The Syrian conflict began in 2011 in response to political turmoil and has since displaced countless numbers of refugees fleeing for safety from the armed civil war. In regards to refugees from southern Syria, which borders northern Israel, given decades of conflict between the two enemy states, the logistics of providing healthcare is a delicate balance among medical care, public health, ethics, politics, budget and national security.18 Syria and Israel share a border with a heavy military presence on each side, complicating access to medical care for Syrian citizens.
As the Civil War in Lebanon ended in 1990, the Good Fence Policy slowly became obsolete by 2000. However, the practice of providing medical assistance to refugees was adapted from the Good Fence Policy and serves as a basic framework that provides humanitarian aid to Syrian citizens who live in southern villages close to the northern border of Israel. While there is no legal protocol, Israel maintains the practice set forth by the Good Fence Policy out of the good will of international relations. Syrian refugees are unable to access quality medical care in Syrian cities due to the ongoing Syrian Civil War.15,19
In accordance with international conventions, Israel takes refugees, and at a field hospital in Golan Heights by the armistice line fence, the Israeli military has been treating wounded Syrians who require medical aid.18 Those with more serious conditions are transferred to hospitals inside Israel.20 Hundreds of Syrians have been treated in Israeli hospitals since 2013, as they provide humanitarian aid free of charge in line with medical ethics and the mission of Israeli healthcare providers. 10,19,21
The refugees from various Syrian conflict zones either arrive in Israel seeking medical care voluntarily or are brought in fragile medical conditions. Due to a long history of violence and political disagreements, Syrian refugees are distrustful of the help provided by their enemy state of Israel. Yet, Israel has a very favorable reputation of being on the cutting edge in the medical field and of being well equipped and organized to address disasters and provide humanitarian aid as was portrayed during the earthquakes in both Haiti and Nepal.22 According to Sara Paperin, international liaison at Western Galilee Hospital and head of development and foreign media at Western Galilee Hospital, as of June 2015, 700 Syrians have been treated in
Israeli hospitals since the Syrian Civil War.

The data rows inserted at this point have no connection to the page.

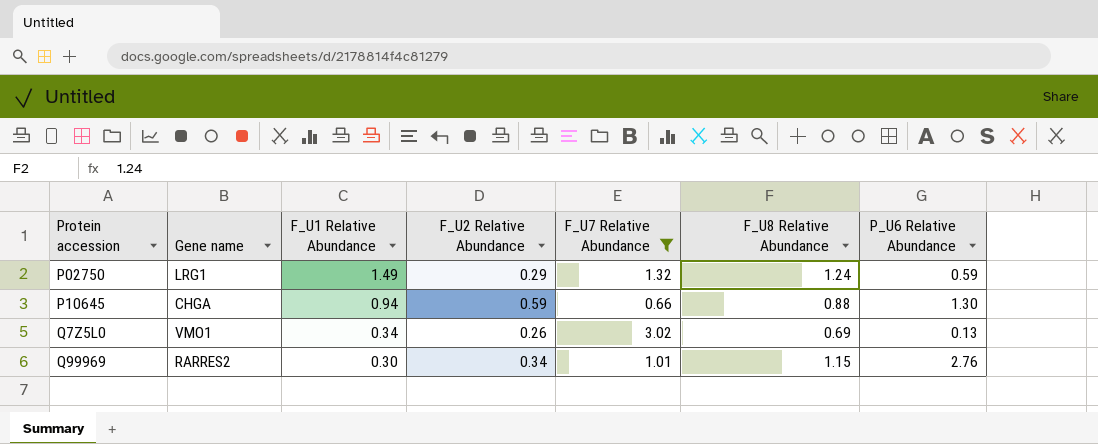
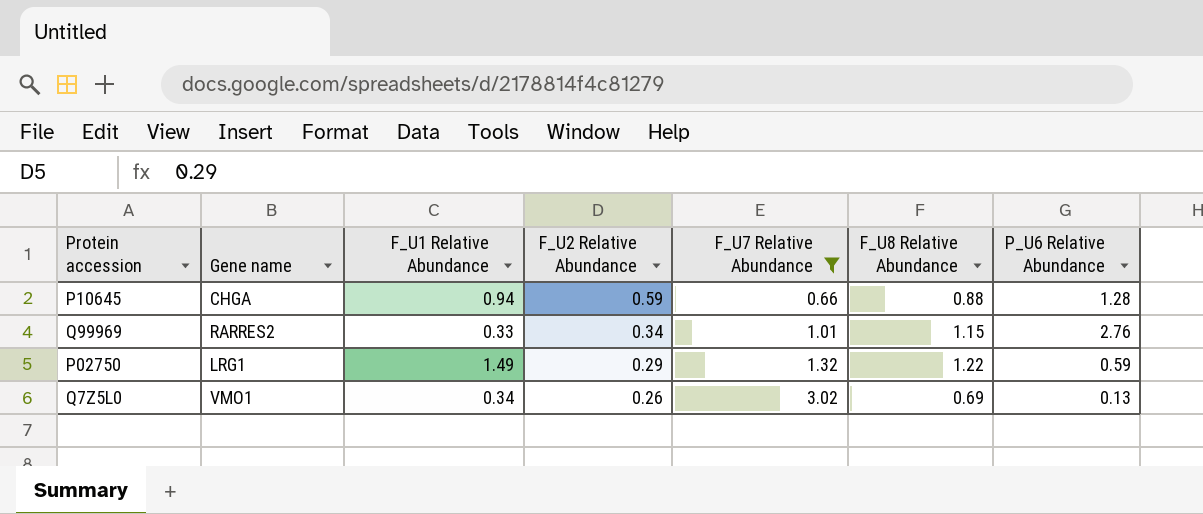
row order: Protein accession ascending -> F_U2 Relative Abundance descending
P10645 | P_U6 Relative Abundance: 1.30 -> 1.28
Q99969 | F_U1 Relative Abundance: 0.30 -> 0.33
P02750 | F_U8 Relative Abundance: 1.24 -> 1.22

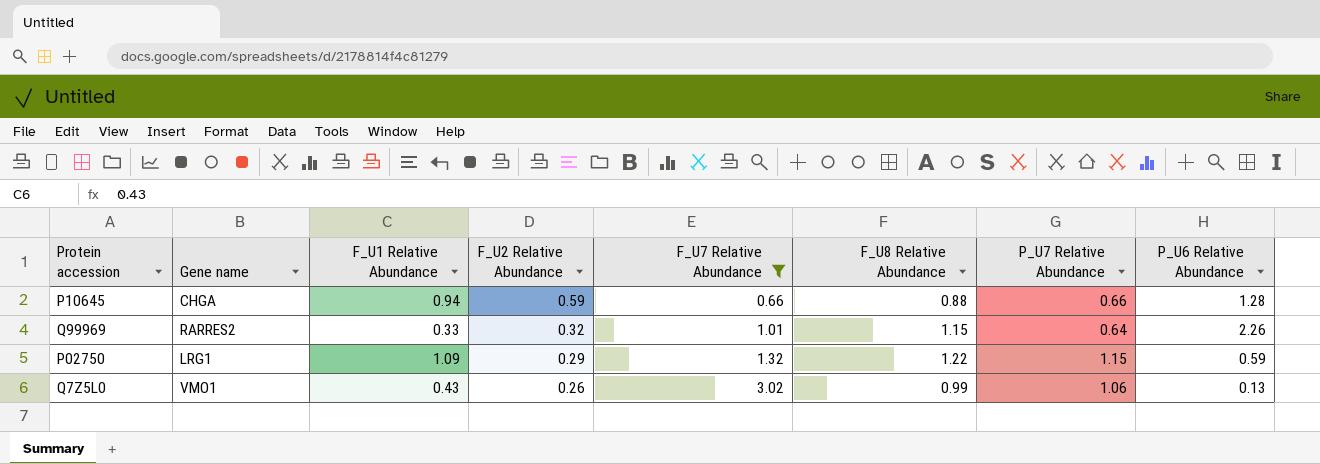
column P_U7 Relative Abundance | position: none -> 7
Q99969 | F_U2 Relative Abundance: 0.34 -> 0.32
Q99969 | P_U6 Relative Abundance: 2.76 -> 2.26
P02750 | F_U1 Relative Abundance: 1.49 -> 1.09
Q7Z5L0 | F_U1 Relative Abundance: 0.34 -> 0.43
Q7Z5L0 | F_U8 Relative Abundance: 0.69 -> 0.99

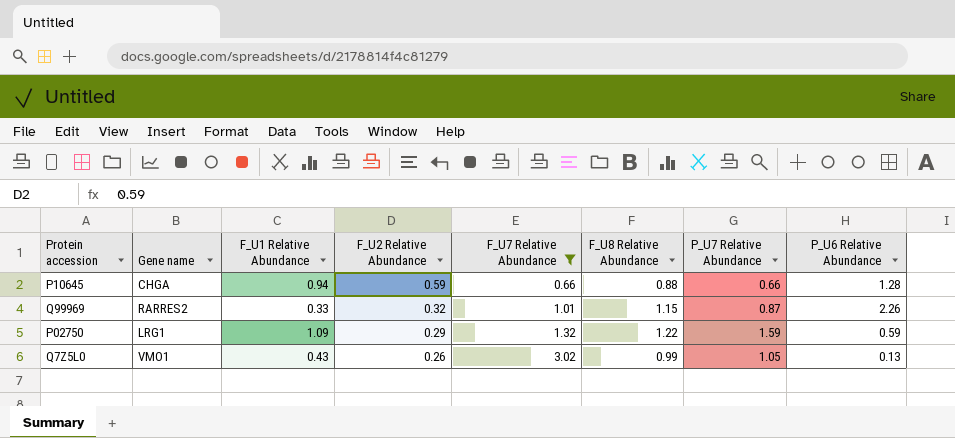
Q99969 | P_U7 Relative Abundance: 0.64 -> 0.87
P02750 | P_U7 Relative Abundance: 1.15 -> 1.59
Q7Z5L0 | P_U7 Relative Abundance: 1.06 -> 1.05

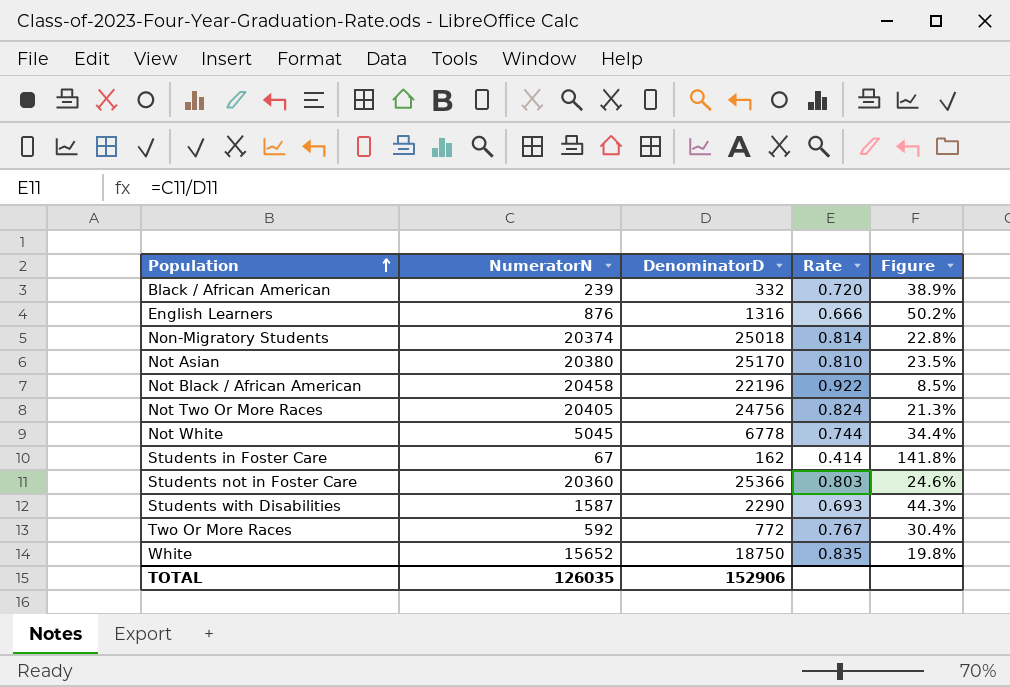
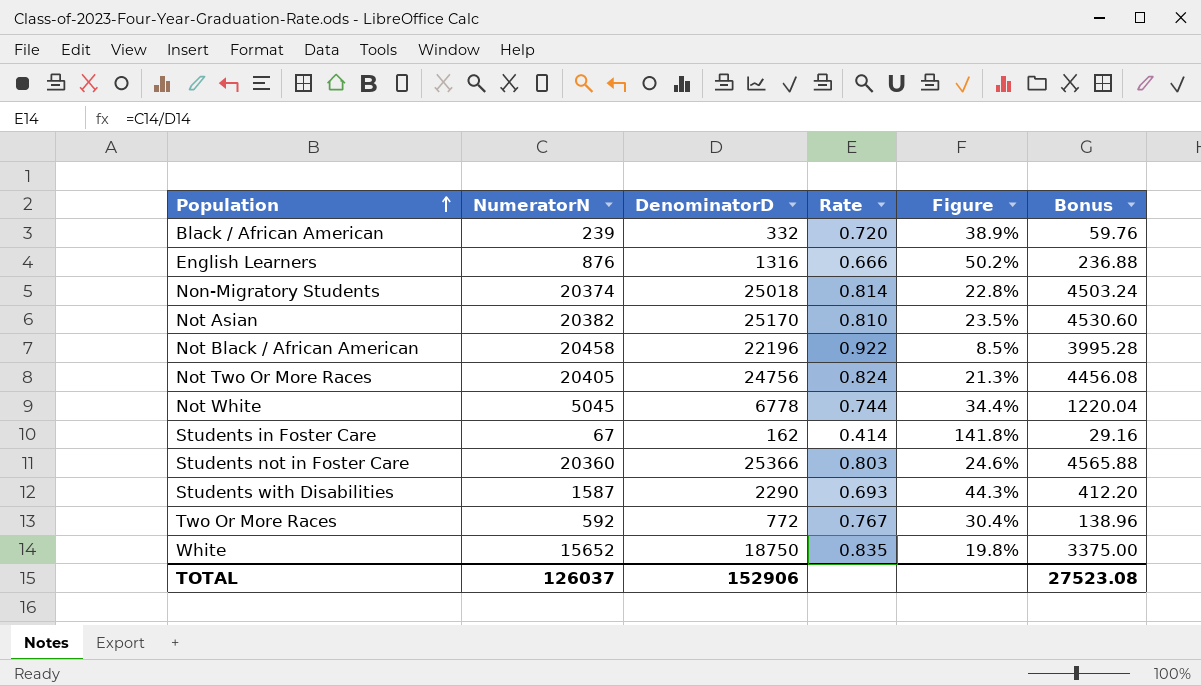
column Bonus | formula: none -> [DenominatorD] * 0.18
Not Asian | NumeratorN: 20380 -> 20382
TOTAL | NumeratorN: 126035 -> 126037

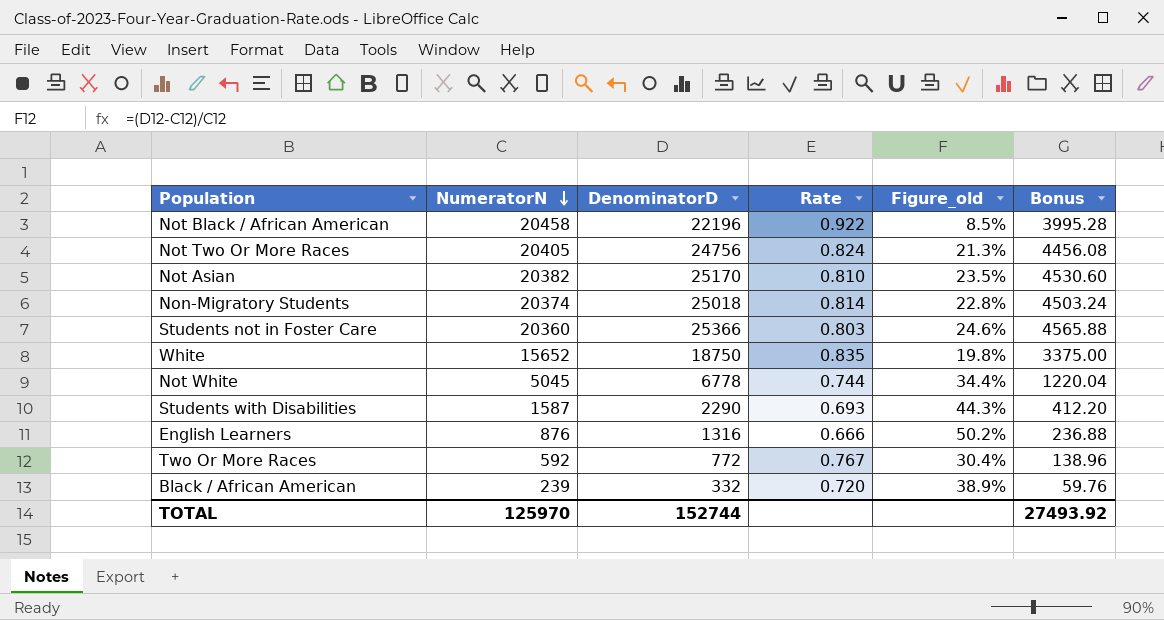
row order: Population ascending -> NumeratorN descending
column name: Figure -> Figure_old
row Students in Foster Care: 67 | 162 | 0.414 | 141.8% | 29.16 -> none
TOTAL | NumeratorN: 126037 -> 125970
TOTAL | DenominatorD: 152906 -> 152744
TOTAL | Bonus: 27523.08 -> 27493.92

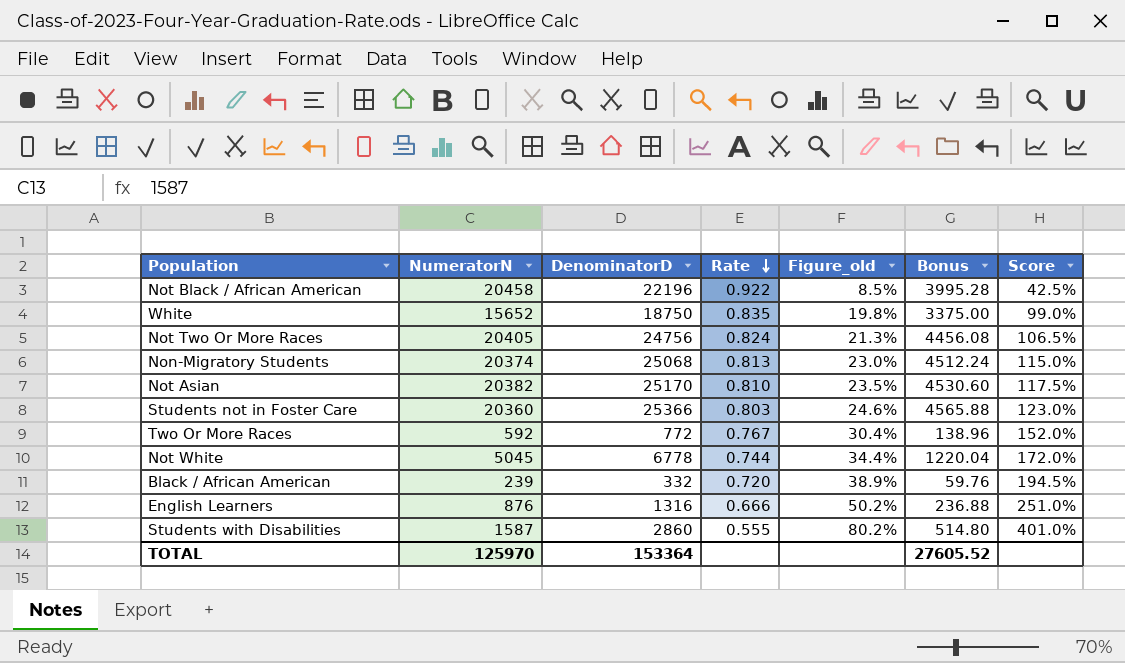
row order: NumeratorN descending -> Rate descending
column Score | formula: none -> [Figure_old] * 5
Non-Migratory Students | DenominatorD: 25018 -> 25068
Non-Migratory Students | Rate: 0.814 -> 0.813
Non-Migratory Students | Figure_old: 22.8% -> 23.0%
Non-Migratory Students | Bonus: 4503.24 -> 4512.24
Students with Disabilities | DenominatorD: 2290 -> 2860
Students with Disabilities | Rate: 0.693 -> 0.555
Students with Disabilities | Figure_old: 44.3% -> 80.2%
Students with Disabilities | Bonus: 412.20 -> 514.80
TOTAL | DenominatorD: 152744 -> 153364
TOTAL | Bonus: 27493.92 -> 27605.52

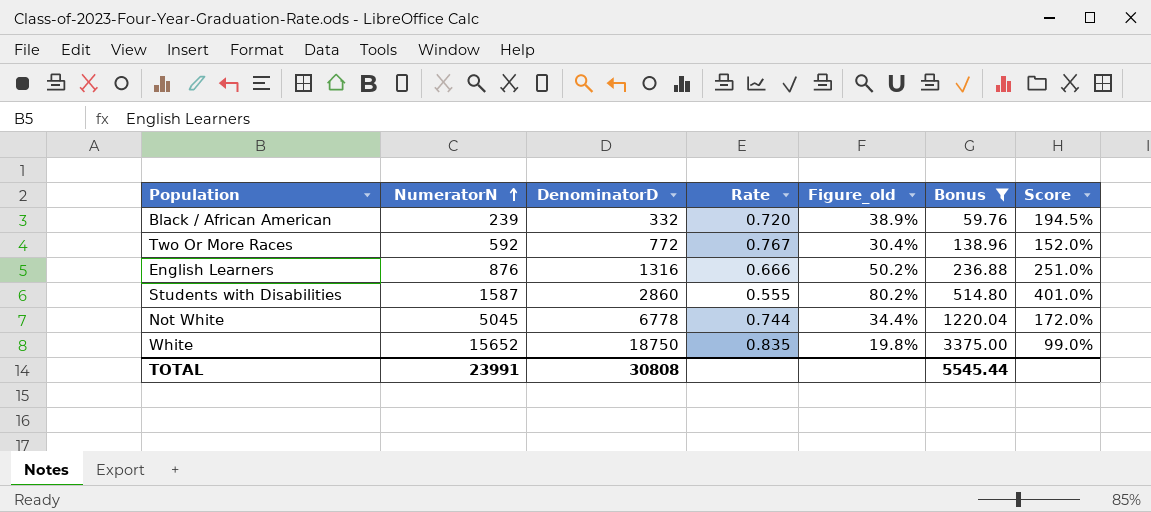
filter: none -> Bonus <= 3375.00
row order: Rate descending -> NumeratorN ascending
TOTAL | NumeratorN: 125970 -> 23991
TOTAL | DenominatorD: 153364 -> 30808
TOTAL | Bonus: 27605.52 -> 5545.44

Israeli Physicians for Human Rights, an NGO comprised of healthcare professionals and social activists with the goal of achieving a more inclusive society, affirms that Israel is bound by the United Nations High Commission for Refugees (UNHCR) to provide humanitarian aid for those seeking asylum.19 Humanitarian aid consists of assistance in response to human crises. Its primary objective is to save lives, alleviate suffering and maintain human dignity in accordance with General Assembly Resolution 46/182 and the UN Office for the Coordination of Humanitarian Affairs (OCHA), guaranteeing coordinated efforts in reaction to humanitarian emergencies.21
In addition to the international human rights declarations and treaties mentioned above that focus on defining individual rights to health care, medical ethics provide a professional set of codes and duties for health care providers towards their patients.23 As members of the World Health Organization (WHO), both Italy and Israel are under international obligation to abide by those values.24,25 Both countries have practices and legal policies to adapt to an influx of migrant populations and to ensure that each individual receives appropriate and equitable care. For Italy, the Straniero temporaneamente presente card (STP) ensures access to medical care and entitles the holder to the same medical care as a native under the national health coverage (see Appendix A), including doctor visits, consultations and medication. Upon arrival to any hospital in Italy, the patient receives a form (Appendix B) that upon completion serves as the STP card. In Israel, the Good Fence Policy remains an informal practice to ensure medical care to migrants out of international good will.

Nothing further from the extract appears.